## TASK:
Please write out exactly the lines of the data below from the line holding "2020-11-03: 5400 -> 4959" through the line holding "2020-12-29: none -> 2123", and leave out the rest.

* * * * * * * * *

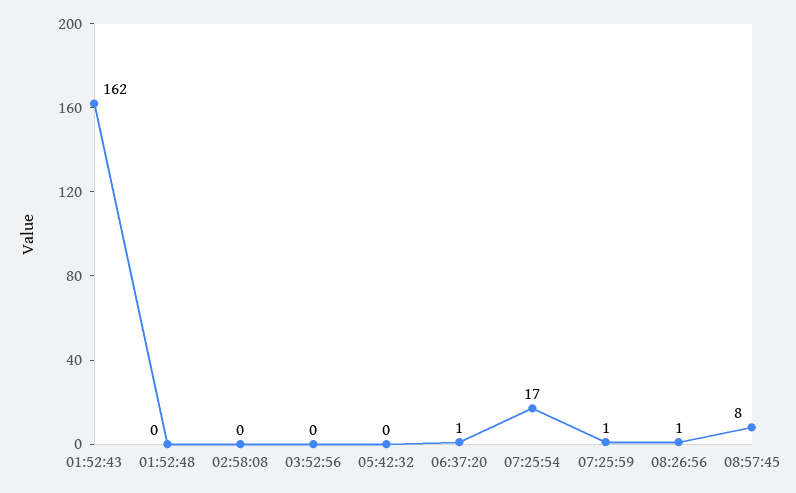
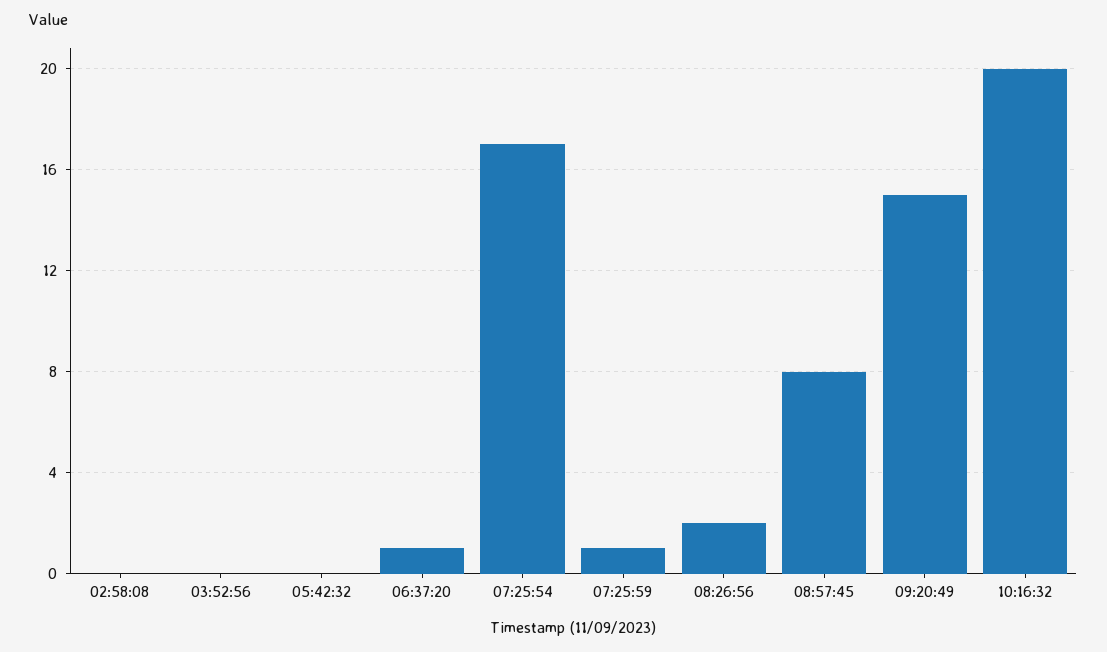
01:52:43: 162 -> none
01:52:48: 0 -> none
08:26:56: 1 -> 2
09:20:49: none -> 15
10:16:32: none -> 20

* * * * * * * * *

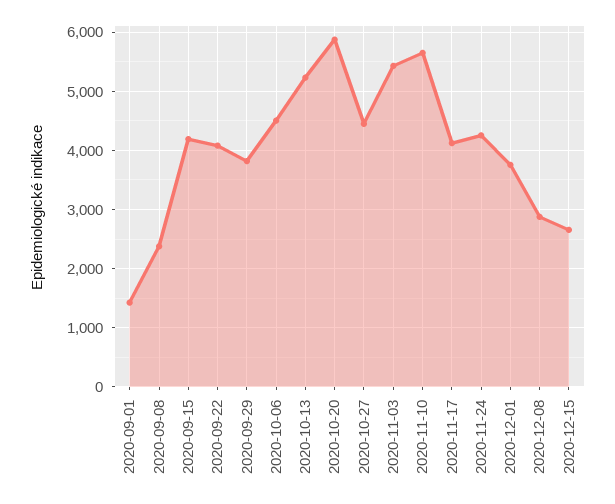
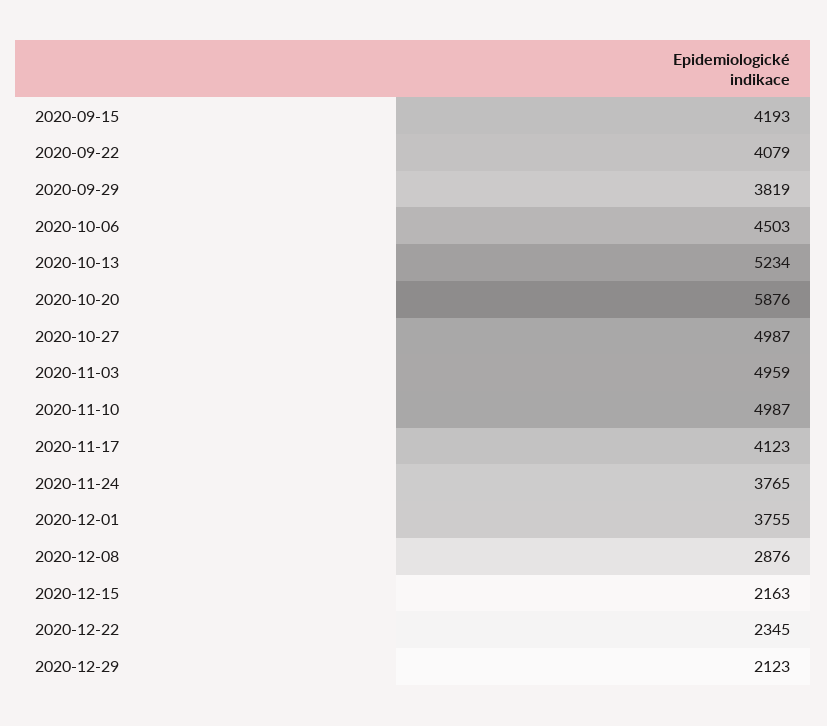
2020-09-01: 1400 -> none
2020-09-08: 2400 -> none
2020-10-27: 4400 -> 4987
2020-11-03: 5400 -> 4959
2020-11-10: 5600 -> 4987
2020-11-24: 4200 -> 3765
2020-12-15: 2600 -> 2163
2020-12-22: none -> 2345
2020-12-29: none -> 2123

* * * * * * * * *

## ANSWER SPACE:
2020-11-03: 5400 -> 4959
2020-11-10: 5600 -> 4987
2020-11-24: 4200 -> 3765
2020-12-15: 2600 -> 2163
2020-12-22: none -> 2345
2020-12-29: none -> 2123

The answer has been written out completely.